▶ **Records excerpted from a collection**:
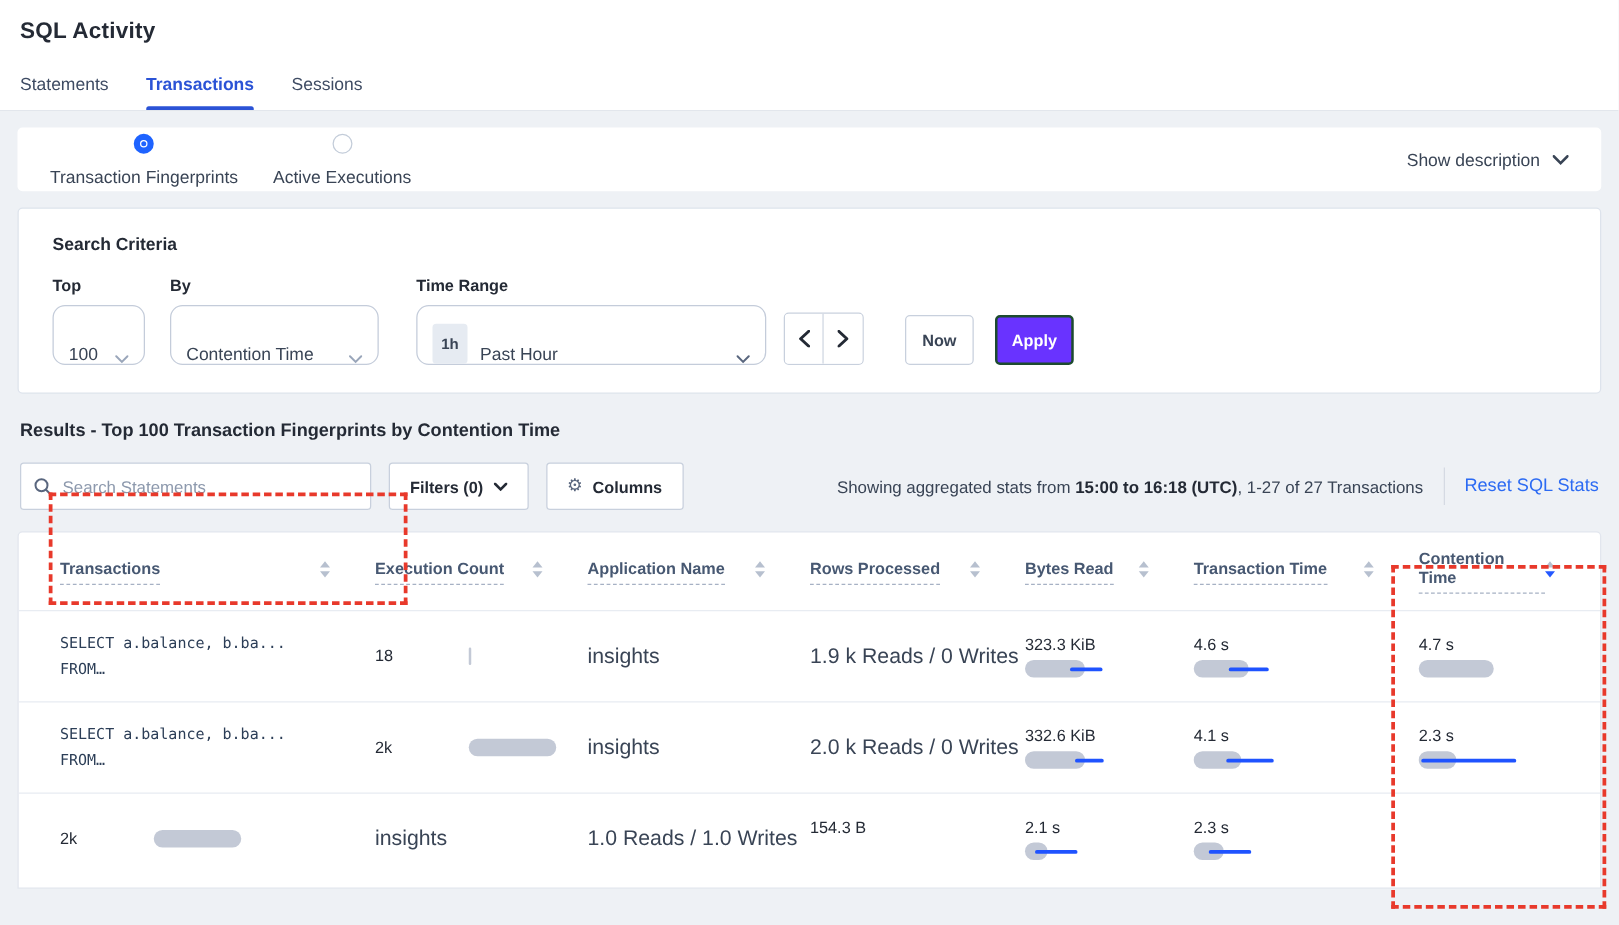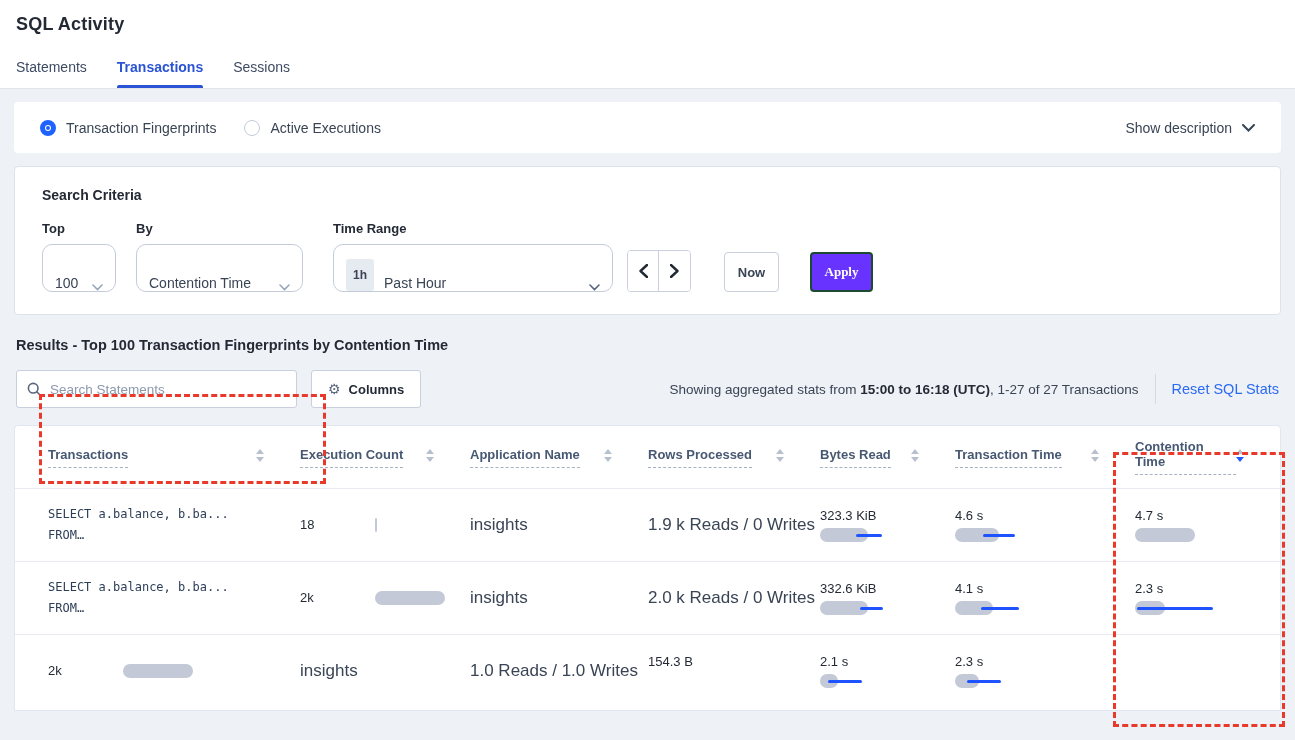--- a/index.html
+++ b/index.html
@@ -17,7 +17,7 @@
   
   .toggle-bar { background:#fff; margin:13px 14px 0 14px; border-radius:4px; height:51px;
                 display:flex; align-items:center; padding:0 26px; }
-  .radio-opt { display:flex; align-items:center; gap:10px; margin-right:28px; cursor:pointer; font-size:14px; color:#394455; }
+  .radio-opt { display:flex; align-items:center; gap:10px; margin-right:28px; cursor:pointer; font-size:14px; color:#394455;flex-direction:column; }
   .radio { width:16px; height:16px; border-radius:50%; border:1px solid #c3ccd9; background:#fff; position:relative; flex:0 0 16px; }
   .radio.checked { border:5px solid #1e63ff; }
   .radio.checked::after { content:""; position:absolute; left:50%; top:50%; width:4px; height:4px;

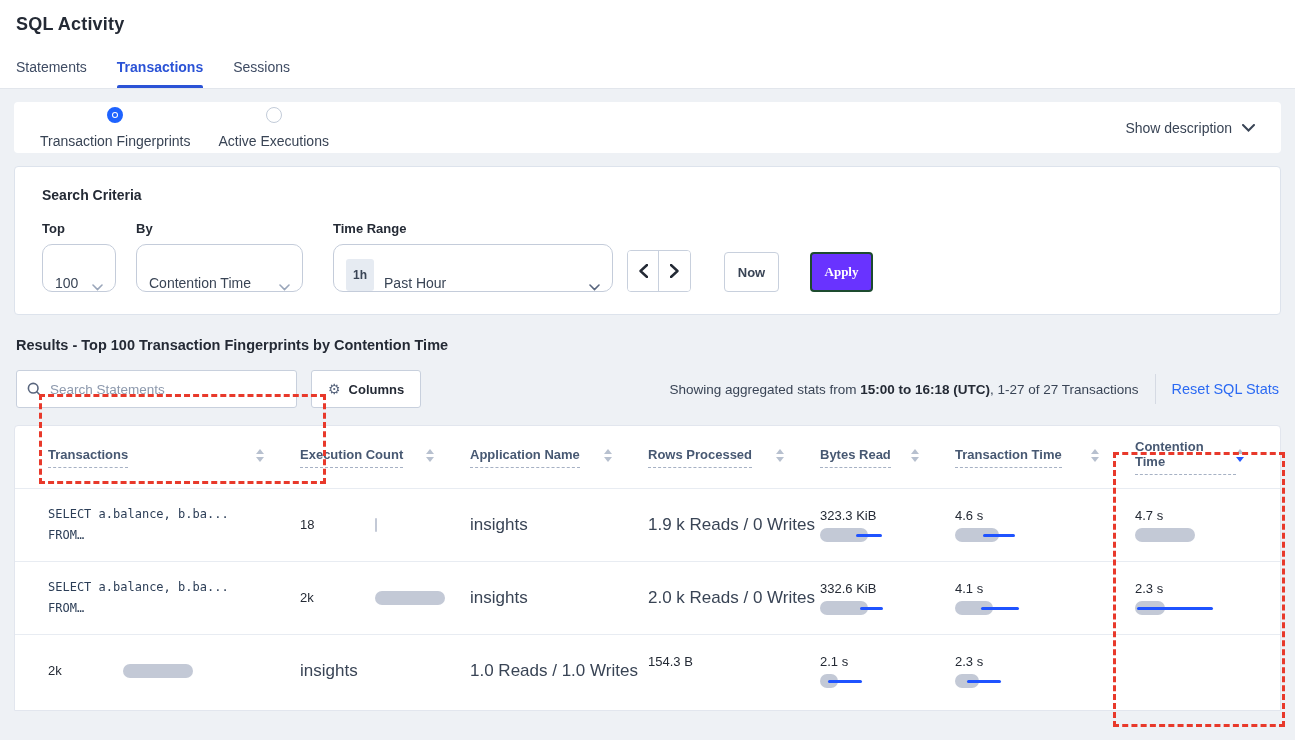--- a/index.html
+++ b/index.html
@@ -45,8 +45,8 @@
   .btn-now { align-self:flex-end; margin-left:33px; height:40px; width:55px; background:#fff;
              border:1px solid #c8d0dd; border-radius:4px; font-size:13px; font-weight:700; color:#394455;
              font-family:inherit; cursor:pointer; }
-  .btn-apply { align-self:flex-end; margin-left:31px; height:40px; width:63px; border-radius:4px;
-               font-size:13px; font-weight:700; color:#fff; font-family:Liberation Serif, serif; cursor:pointer; }
+  .btn-apply { align-self:flex-end; margin-left:17px; height:40px; width:63px; border-radius:4px;
+               font-size:13px; font-weight:700; color:#fff; font-family:Liberation Sans, sans-serif; cursor:pointer; }
 
   
   .red-box { position:absolute; border:3px dashed #e8392b; pointer-events:none; z-index:5; }

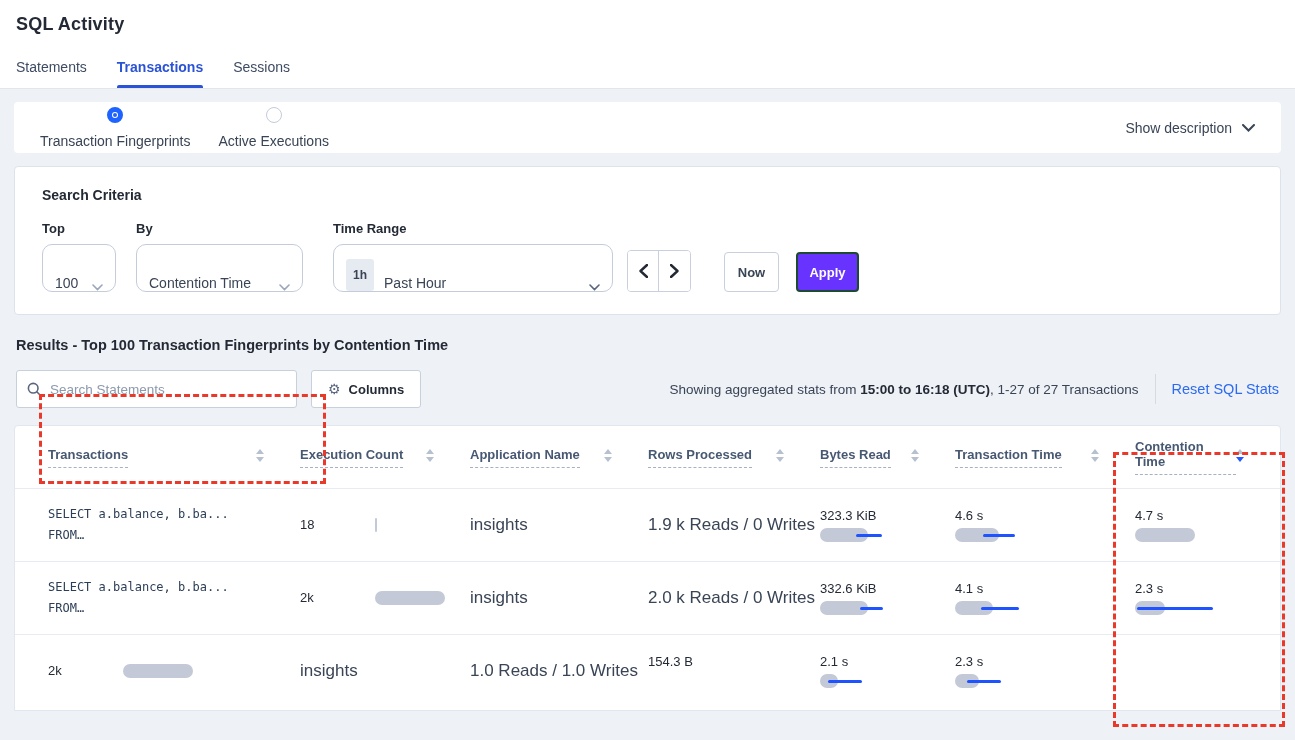--- a/index.html
+++ b/index.html
@@ -188,6 +188,12 @@
     <input type="text" placeholder="Search Statements" style="">
   </div>
   <div class="btn-plain">
+    <span>Filters (0)</span>
+    <svg width="11" height="7" viewBox="0 0 11 7">
+        <path d="M1 1l4.5 4.5L10 1" stroke="#242a35" stroke-width="2" fill="none" stroke-linecap="round"></path>
+      </svg>
+  </div>
+  <div class="btn-plain">
     <span class="gear-glyph">⚙</span>
     <span>Columns</span>
   </div>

▶ **What is expected**:
Copy out every entry above exactly. Leave the pictures out.

▶ **Answer space**:
--- a/index.html
+++ b/index.html
@@ -17,7 +17,7 @@
   
   .toggle-bar { background:#fff; margin:13px 14px 0 14px; border-radius:4px; height:51px;
                 display:flex; align-items:center; padding:0 26px; }
-  .radio-opt { display:flex; align-items:center; gap:10px; margin-right:28px; cursor:pointer; font-size:14px; color:#394455; }
+  .radio-opt { display:flex; align-items:center; gap:10px; margin-right:28px; cursor:pointer; font-size:14px; color:#394455;flex-direction:column; }
   .radio { width:16px; height:16px; border-radius:50%; border:1px solid #c3ccd9; background:#fff; position:relative; flex:0 0 16px; }
   .radio.checked { border:5px solid #1e63ff; }
   .radio.checked::after { content:""; position:absolute; left:50%; top:50%; width:4px; height:4px;

--- a/index.html
+++ b/index.html
@@ -45,8 +45,8 @@
   .btn-now { align-self:flex-end; margin-left:33px; height:40px; width:55px; background:#fff;
              border:1px solid #c8d0dd; border-radius:4px; font-size:13px; font-weight:700; color:#394455;
              font-family:inherit; cursor:pointer; }
-  .btn-apply { align-self:flex-end; margin-left:31px; height:40px; width:63px; border-radius:4px;
-               font-size:13px; font-weight:700; color:#fff; font-family:Liberation Serif, serif; cursor:pointer; }
+  .btn-apply { align-self:flex-end; margin-left:17px; height:40px; width:63px; border-radius:4px;
+               font-size:13px; font-weight:700; color:#fff; font-family:Liberation Sans, sans-serif; cursor:pointer; }
 
   
   .red-box { position:absolute; border:3px dashed #e8392b; pointer-events:none; z-index:5; }

--- a/index.html
+++ b/index.html
@@ -188,6 +188,12 @@
     <input type="text" placeholder="Search Statements" style="">
   </div>
   <div class="btn-plain">
+    <span>Filters (0)</span>
+    <svg width="11" height="7" viewBox="0 0 11 7">
+        <path d="M1 1l4.5 4.5L10 1" stroke="#242a35" stroke-width="2" fill="none" stroke-linecap="round"></path>
+      </svg>
+  </div>
+  <div class="btn-plain">
     <span class="gear-glyph">⚙</span>
     <span>Columns</span>
   </div>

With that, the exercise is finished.